● What is needed: Write out the opening lines of the data word for word, up to and including the line with "- If a problem", and leave every picture and every later line out.

● Provided records:

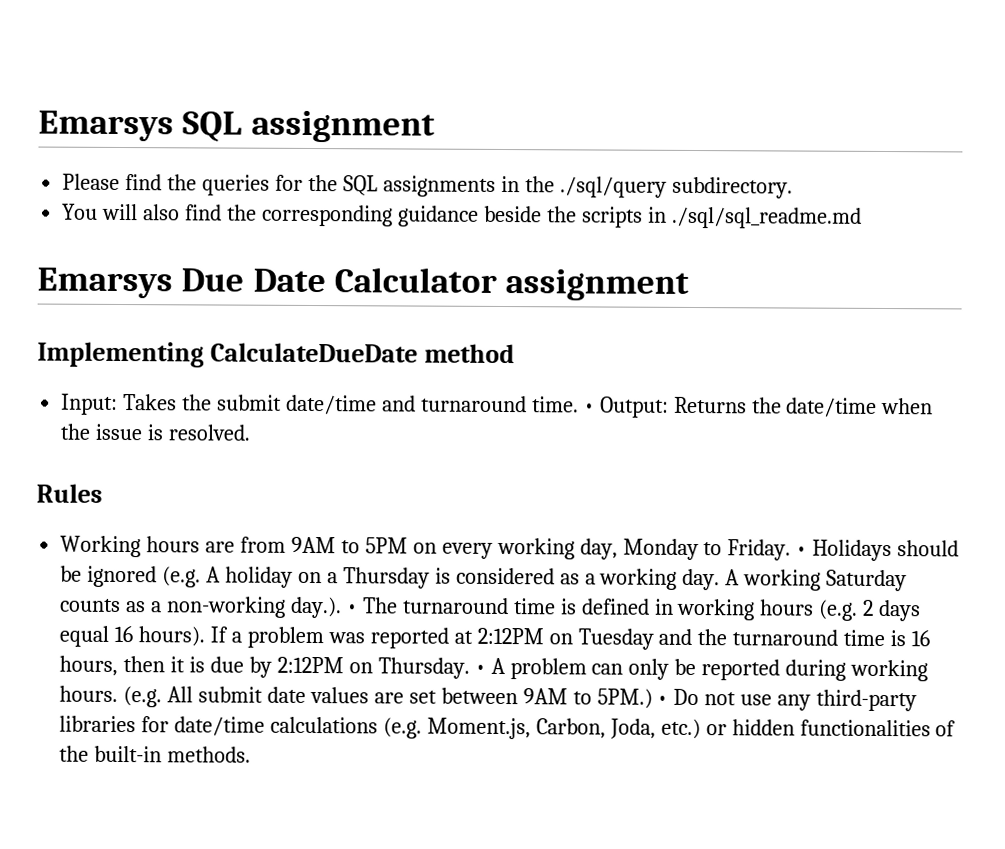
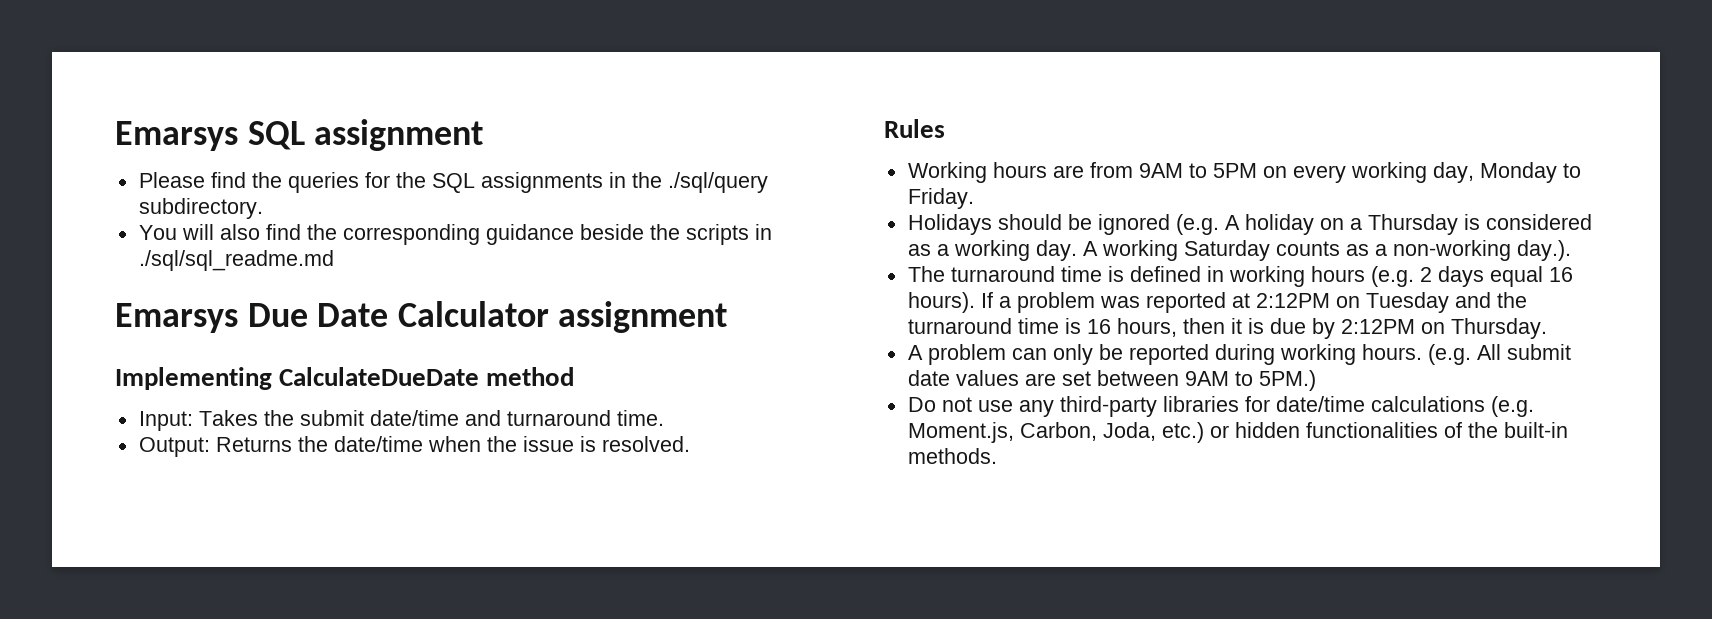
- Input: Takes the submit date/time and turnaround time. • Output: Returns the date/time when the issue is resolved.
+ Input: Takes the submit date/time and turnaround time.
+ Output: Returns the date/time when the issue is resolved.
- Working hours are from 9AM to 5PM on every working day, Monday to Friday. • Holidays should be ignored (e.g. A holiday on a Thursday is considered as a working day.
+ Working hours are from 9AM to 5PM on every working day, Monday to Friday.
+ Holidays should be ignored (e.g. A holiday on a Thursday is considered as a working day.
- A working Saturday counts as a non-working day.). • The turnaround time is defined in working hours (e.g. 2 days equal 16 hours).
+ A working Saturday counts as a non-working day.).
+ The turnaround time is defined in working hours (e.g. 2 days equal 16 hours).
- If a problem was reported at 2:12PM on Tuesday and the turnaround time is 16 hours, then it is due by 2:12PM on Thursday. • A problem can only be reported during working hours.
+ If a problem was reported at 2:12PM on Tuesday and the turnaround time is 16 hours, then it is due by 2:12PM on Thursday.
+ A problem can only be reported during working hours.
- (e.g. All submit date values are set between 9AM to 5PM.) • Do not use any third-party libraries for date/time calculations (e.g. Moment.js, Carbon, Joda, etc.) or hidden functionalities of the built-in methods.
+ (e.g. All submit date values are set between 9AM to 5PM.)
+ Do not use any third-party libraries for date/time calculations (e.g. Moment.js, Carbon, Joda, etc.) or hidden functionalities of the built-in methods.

● Result:
- Input: Takes the submit date/time and turnaround time. • Output: Returns the date/time when the issue is resolved.
+ Input: Takes the submit date/time and turnaround time.
+ Output: Returns the date/time when the issue is resolved.
- Working hours are from 9AM to 5PM on every working day, Monday to Friday. • Holidays should be ignored (e.g. A holiday on a Thursday is considered as a working day.
+ Working hours are from 9AM to 5PM on every working day, Monday to Friday.
+ Holidays should be ignored (e.g. A holiday on a Thursday is considered as a working day.
- A working Saturday counts as a non-working day.). • The turnaround time is defined in working hours (e.g. 2 days equal 16 hours).
+ A working Saturday counts as a non-working day.).
+ The turnaround time is defined in working hours (e.g. 2 days equal 16 hours).
- If a problem was reported at 2:12PM on Tuesday and the turnaround time is 16 hours, then it is due by 2:12PM on Thursday. • A problem can only be reported during working hours.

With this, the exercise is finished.